Mark Hughes analysis: Why Red Bull sacked Christian Horner

F1

Christian Horner's dismissal well and truly marks the end of a wildly successful era for Red Bull. Mark Hughes examines how the team started to crumble

Christian Horner leaves F1 paddock at 2024 F1 Qatar GP

Drive to Survive star Horner has left the paddock as Red Bull boss for the final time

Clive Mason/Getty Images

Sixteen years ago at Silverstone Red Bull won the British Grand Prix for the first time, only the second victory in the team’s history, a few months after the breakthrough in China. Sebastian Vettel led team-mate Mark Webber home for a resounding 1-2, the RB6 with its newly extended double diffuser in a different league to anything else, even the Brawns which had been the revelation of the season up to this point. It was the beginning of the first period of Red Bull’s dominance of the sport and would last five years – until the hybrid formula came along to usher in a new order, one that would take Red Bull eight years to break, before then beginning its second period of domination, this time with Max Verstappen.

Last weekend Verstappen’s low-wing pole and subsequent difficult race to fifth in the changeable conditions marked the final time the team would be overseen by Christian Horner who was sensationally fired three days later (today).

“Red Bull has released Christian Horner from his operational duties with effect from today,” read a statement from Red Bull GmbH in Austria, “and has appointed Laurent Mekies as CEO of Red Bull Racing. Oliver Mintzlaff, CEO Corporate Projects and Investments thanked Christian Horner for his exceptional work over the last 20 years…. With his tireless commitment, experience, expertise and innovative thinking, he has been instrumental in establishing Red Bull Racing as one of the most successful and attractive teams in F1”

Things change. It’s not natural for everything to remain stable, even amid great success. There is always a crucial change which sets in motion the evaporation of even the most dominant teams. With Ferrari it was the decision of Luca di Montezemolo to insure himself against the future by signing Kimi Räikkonen and giving Michael Schumacher the option of staying as an equal number 1 or leaving. With Ross Brawn already having decided to take a sabbatical, that was the end of that.

Related article

At McLaren, the left-field meteorite of a rival team’s disaffected chief mechanic conspiring with McLaren’s designer almost brought the team to an end. At Red Bull, it’s difficult to pinpoint whether it was the controversy surrounding Horner’s infamous sex-texting conversations with his PA or the death of the team’s founder Dietrich Mateschitz at the end of 2022. Adrian Newey might conceivably still be there without one or both of those situations. But it’s as if once one domino was pulled, the stack began to fall.

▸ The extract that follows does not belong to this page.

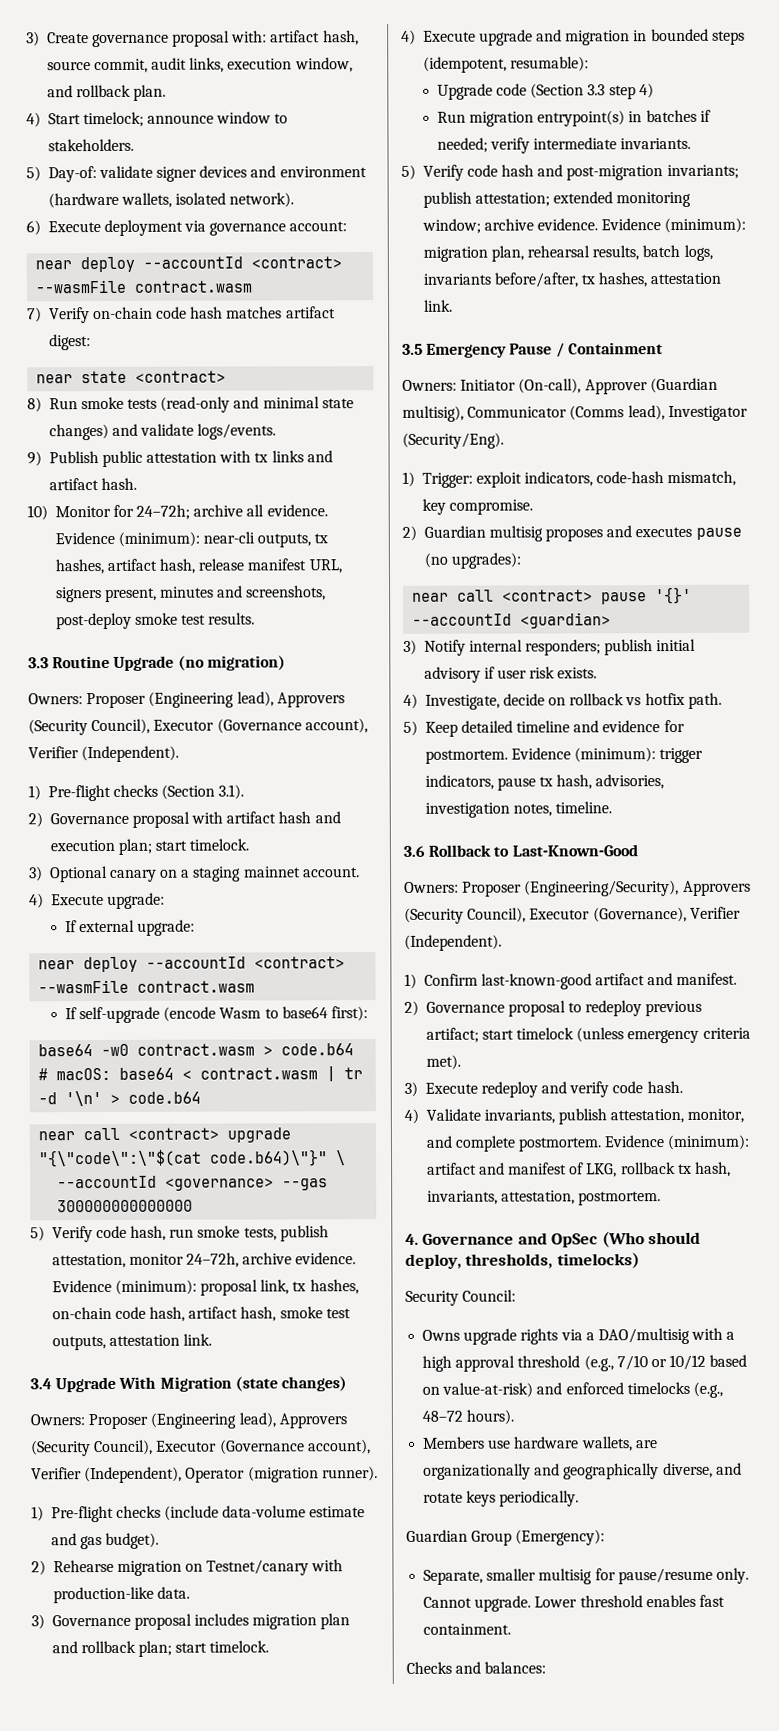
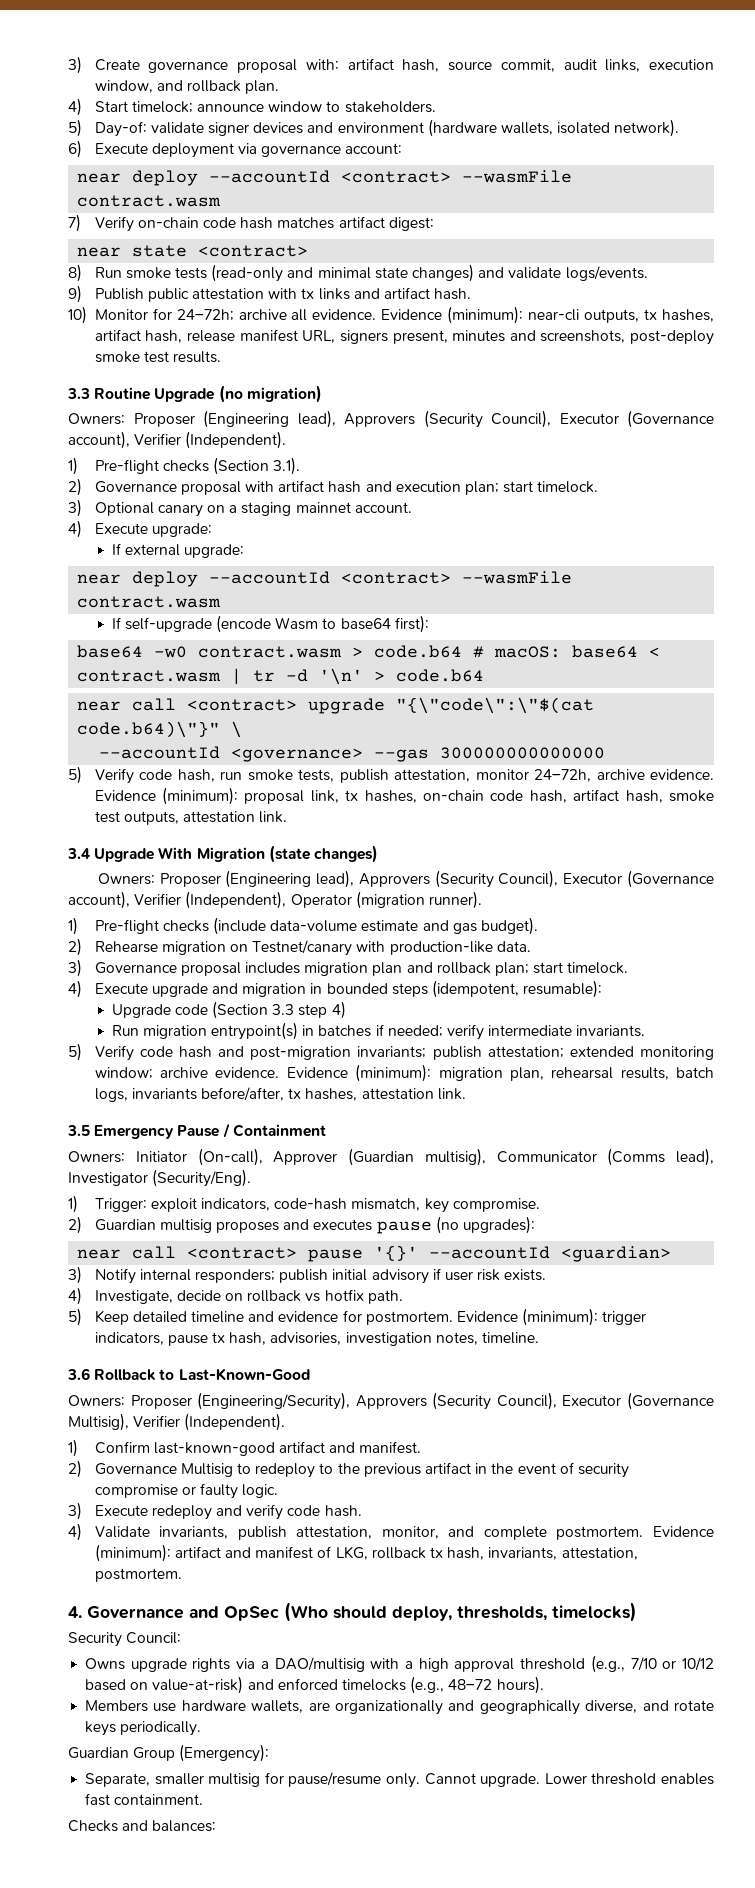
- Owners: Proposer (Engineering/Security), Approvers (Security Council), Executor (Governance), Verifier (Independent).
+ Owners: Proposer (Engineering/Security), Approvers (Security Council), Executor (Governance Multisig), Verifier (Independent).
- 2) Governance proposal to redeploy previous artifact; start timelock (unless emergency criteria met).
+ 2) Governance Multisig to redeploy to the previous artifact in the event of security compromise or faulty logic.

We don’t yet know the definitive trigger for Horner’s dismissal – why it was today rather than last year or some time in the future – but there are political factions in this, both within the Austrian senior management team put in place in the wake of Mateschitz’s death and between that team and the 51% shareholder Charlerm Yoovidhya. How those factions aligned or didn’t align with Horner will have played their part in this outcome.

Mekies gets a promotion from team principal of the junior Racing Bulls team to overall charge of racing. He’s a capable guy, but this is now a complex operation, employing around 1,000 people and incorporating also Red Bull Powertrains as well as Red Bull Technologies.

With the death of Mateschitz and now the dismissal of the person who ran his racing show, Red Bull is in an extremely challenging position. The simplicity of the previous arrangement, whereby Mateschitz provided the money and answered to no-one and Horner ran the show is now well and truly gone. That simplicity was a big part of the reason for the success. Whether it’s the beginning of the end or the dawn of a new era only time will tell.